**Provided data**
───
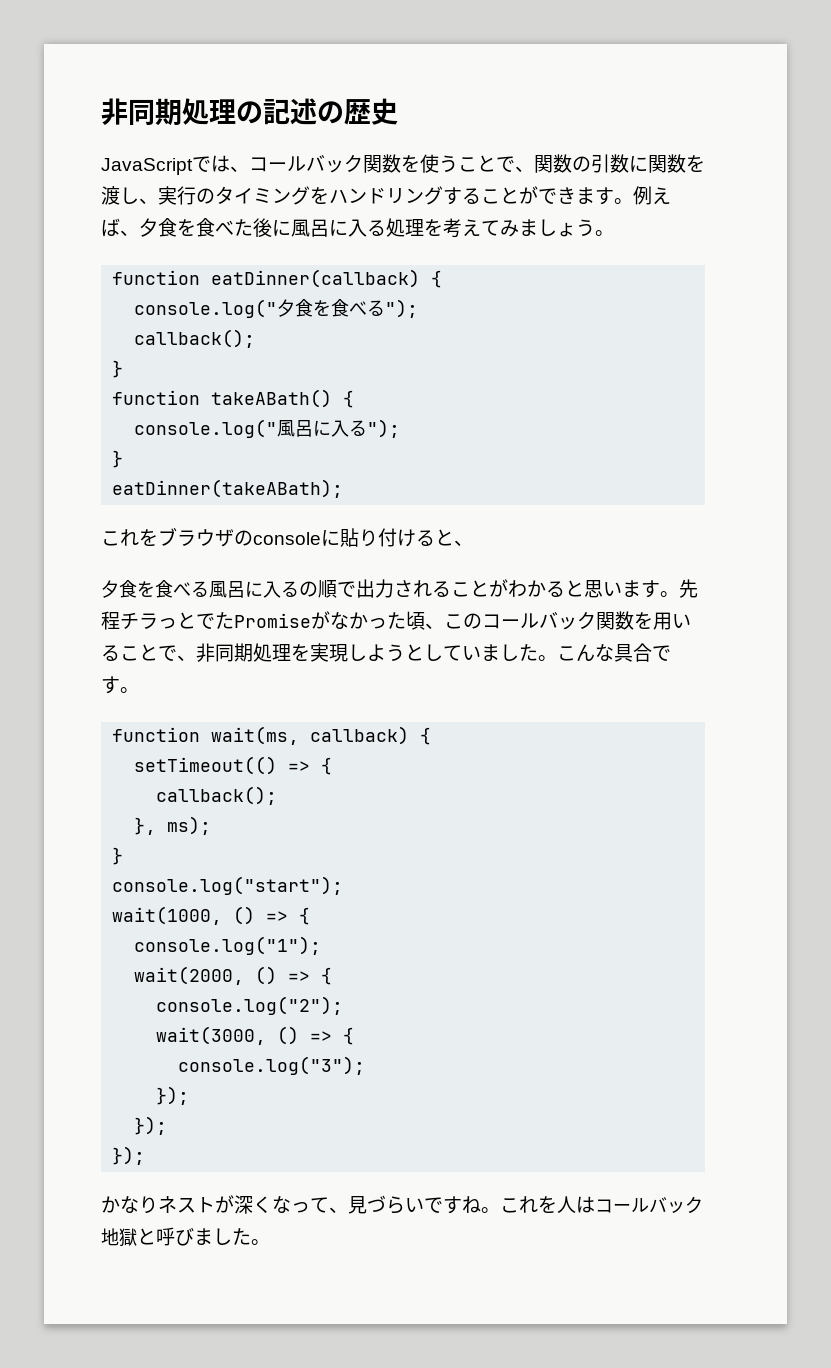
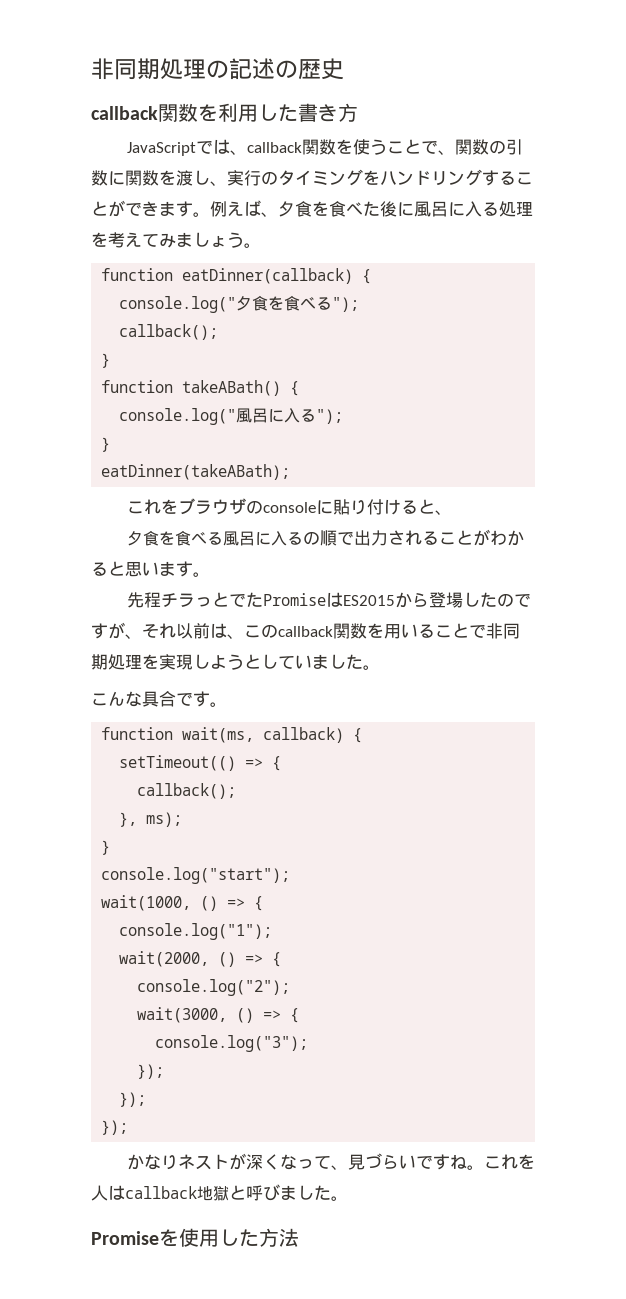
(398, 111) none -> [91,103,358,122] // callback関数を利用した書き方
[249,154,363,173] コールバック -> [246,142,302,153] callback
(679, 594) none -> (210, 574) //
[311,611,596,630] がなかった頃、このコールバック -> [325,592,531,608] [91,622,333,639] はES2015から登場したのですが、それ以前は、このcallback
[177,655,196,661] 、 -> (486, 631) none
(557, 658) none -> (380, 667) //
[595,1196,703,1214] コールバック -> [125,1186,197,1199] callback
(270, 1242) none -> [91,1228,299,1247] // Promiseを使用した方法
───
**How to complete this task**
Everything from the line containing "(679, 594) none -> (210, 574) //" to the bottom of the listing is to be set down exactly; leave out all other lines.

**Answer to the exercise**
(679, 594) none -> (210, 574) //
[311,611,596,630] がなかった頃、このコールバック -> [325,592,531,608] [91,622,333,639] はES2015から登場したのですが、それ以前は、このcallback
[177,655,196,661] 、 -> (486, 631) none
(557, 658) none -> (380, 667) //
[595,1196,703,1214] コールバック -> [125,1186,197,1199] callback
(270, 1242) none -> [91,1228,299,1247] // Promiseを使用した方法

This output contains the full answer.